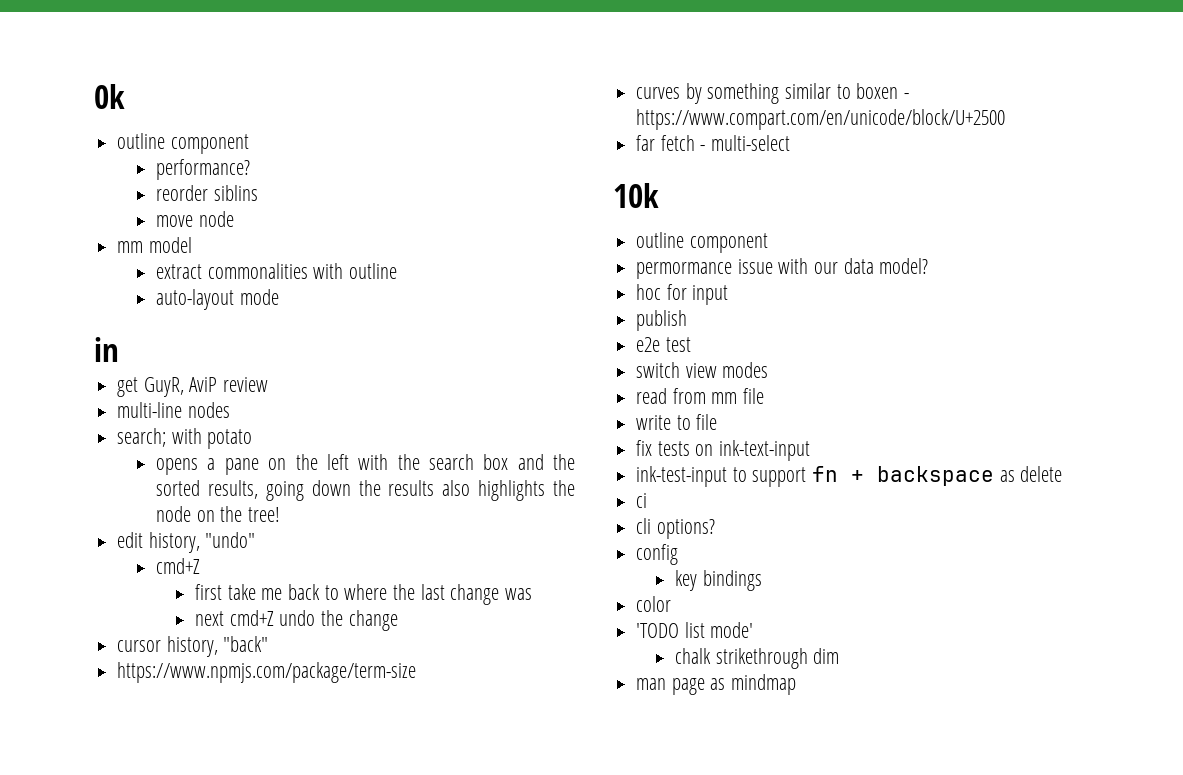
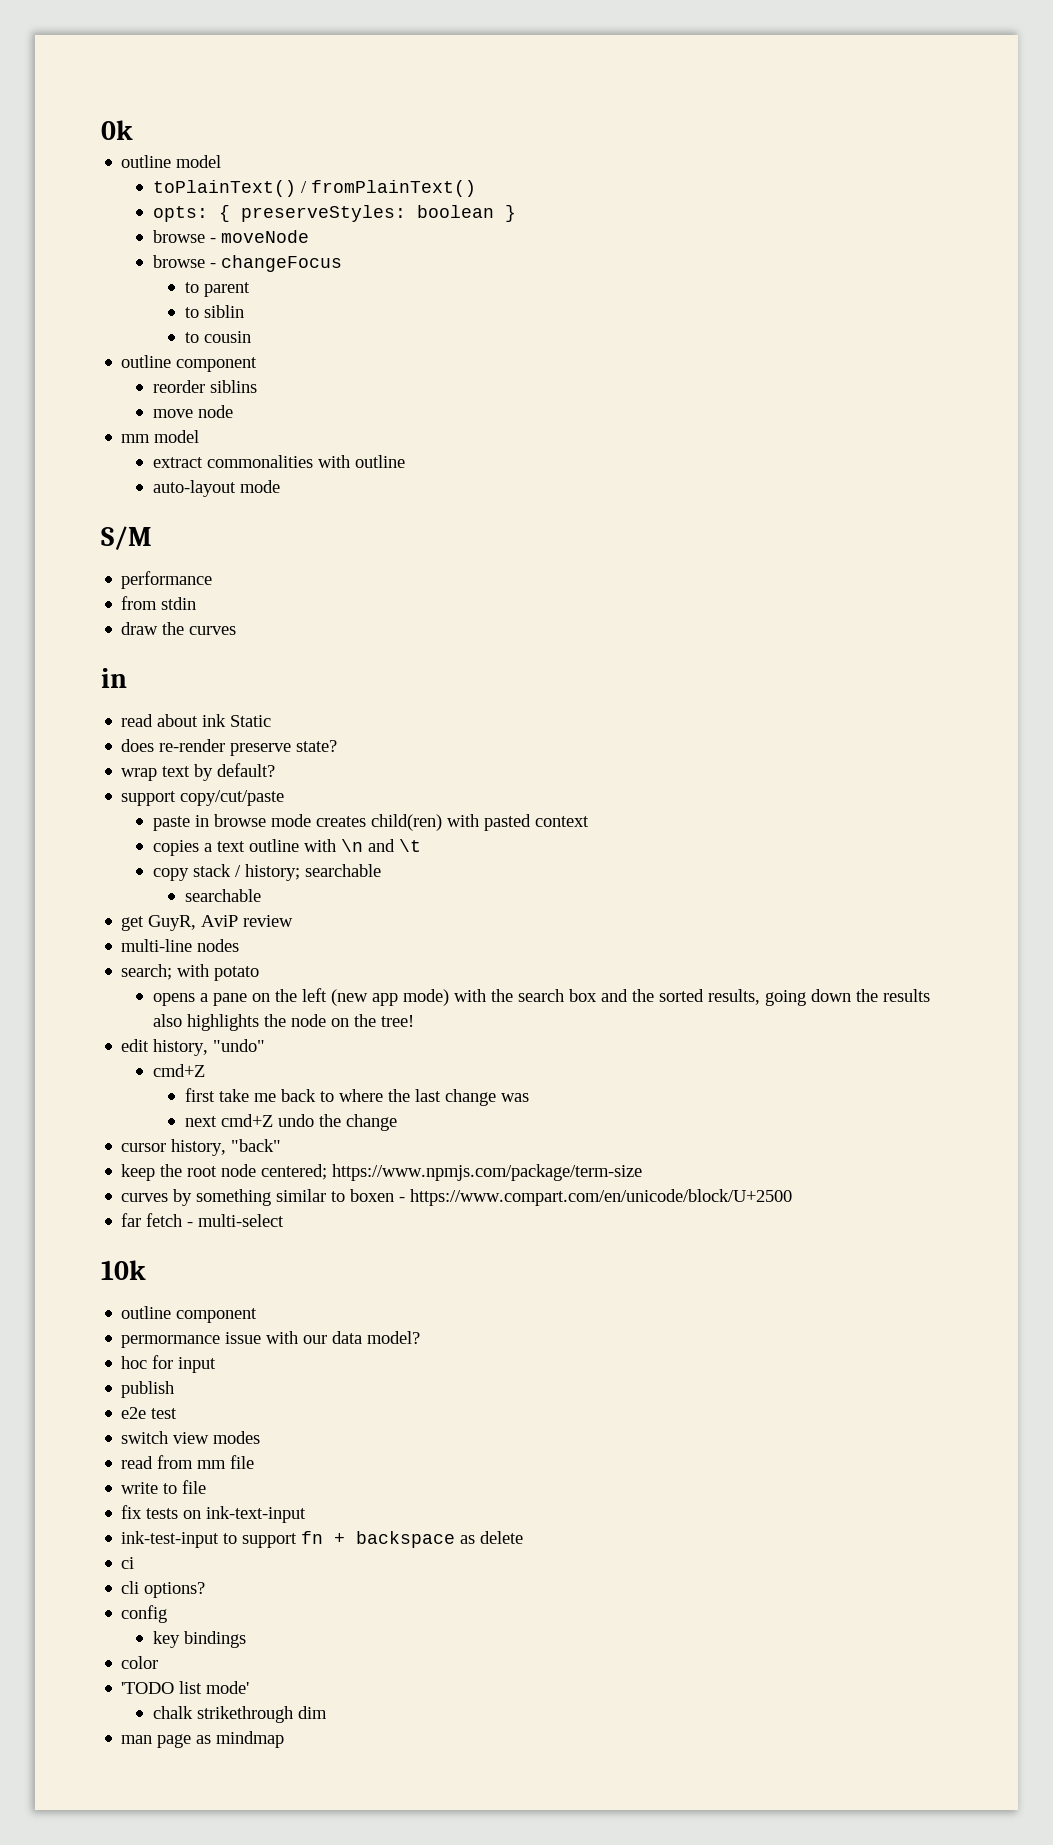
[117,133,249,154] [156,159,251,180] // outline component // performance? -> [121,155,222,168] [153,180,477,197] [153,205,517,222] [153,230,310,243] [153,255,343,272] [184,282,250,297] [184,305,244,318] [184,331,251,343] [121,355,258,372] // outline model // toPlainText() / fromPlainText() // opts: { preserveStyles: boolean } // browse - moveNode // browse - changeFocus // to parent // to siblin // to cousin // outline component
[94,337,119,362] in -> [101,526,152,550] [121,571,213,589] [121,596,197,610] [121,622,237,635] [101,668,127,688] [121,714,272,727] [121,739,338,756] [121,763,276,781] [121,790,285,806] [153,814,590,831] [153,839,422,856] [153,864,382,881] [184,889,261,902] S/M // performance // from stdin // draw the curves // in // read about ink Static // does re-render preserve state? // wrap text by default? // support copy/cut/paste // paste in browse mode creates child(ren) with pasted context // copies a text outline with \n and \t // copy stack / history; searchable // searchable
(349, 462) none -> [331,989,450,1006] (new app mode)
(269, 644) none -> [121,1164,328,1181] keep the root node centered;

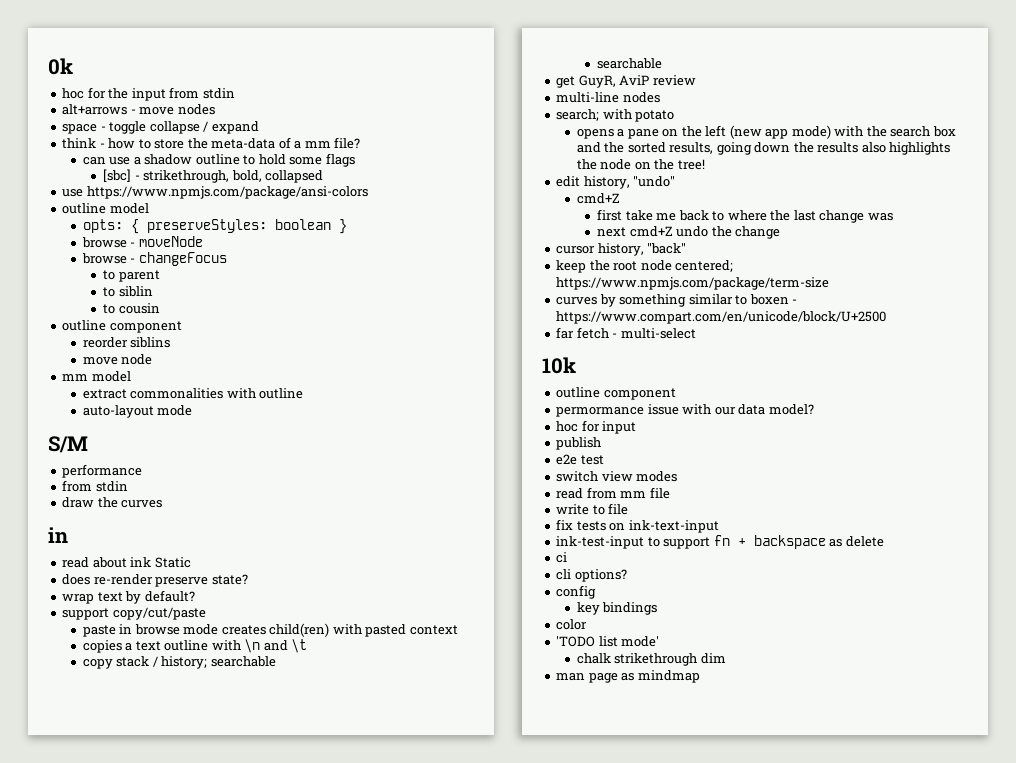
(133, 130) none -> [62,87,235,101] [62,104,215,115] [62,121,259,134] [62,137,361,149] [82,153,355,167] [103,169,324,183] [62,186,368,199] // hoc for the input from stdin // alt+arrows - move nodes // space - toggle collapse / expand // think - how to store the meta-data of a mm file? // can use a shadow outline to hold some flags // [sbc] - strikethrough, bold, collapsed // use https://www.npmjs.com/package/ansi-colors
[153,180,477,197] // toPlainText() / fromPlainText() -> (149, 208) none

== Problem details ==
Wherever the string "performance" is found in the entries, copy the line it sits in.

== Written answer ==
[117,133,249,154] [156,159,251,180] // outline component // performance? -> [121,155,222,168] [153,180,477,197] [153,205,517,222] [153,230,310,243] [153,255,343,272] [184,282,250,297] [184,305,244,318] [184,331,251,343] [121,355,258,372] // outline model // toPlainText() / fromPlainText() // opts: { preserveStyles: boolean } // browse - moveNode // browse - changeFocus // to parent // to siblin // to cousin // outline component
[94,337,119,362] in -> [101,526,152,550] [121,571,213,589] [121,596,197,610] [121,622,237,635] [101,668,127,688] [121,714,272,727] [121,739,338,756] [121,763,276,781] [121,790,285,806] [153,814,590,831] [153,839,422,856] [153,864,382,881] [184,889,261,902] S/M // performance // from stdin // draw the curves // in // read about ink Static // does re-render preserve state? // wrap text by default? // support copy/cut/paste // paste in browse mode creates child(ren) with pasted context // copies a text outline with \n and \t // copy stack / history; searchable // searchable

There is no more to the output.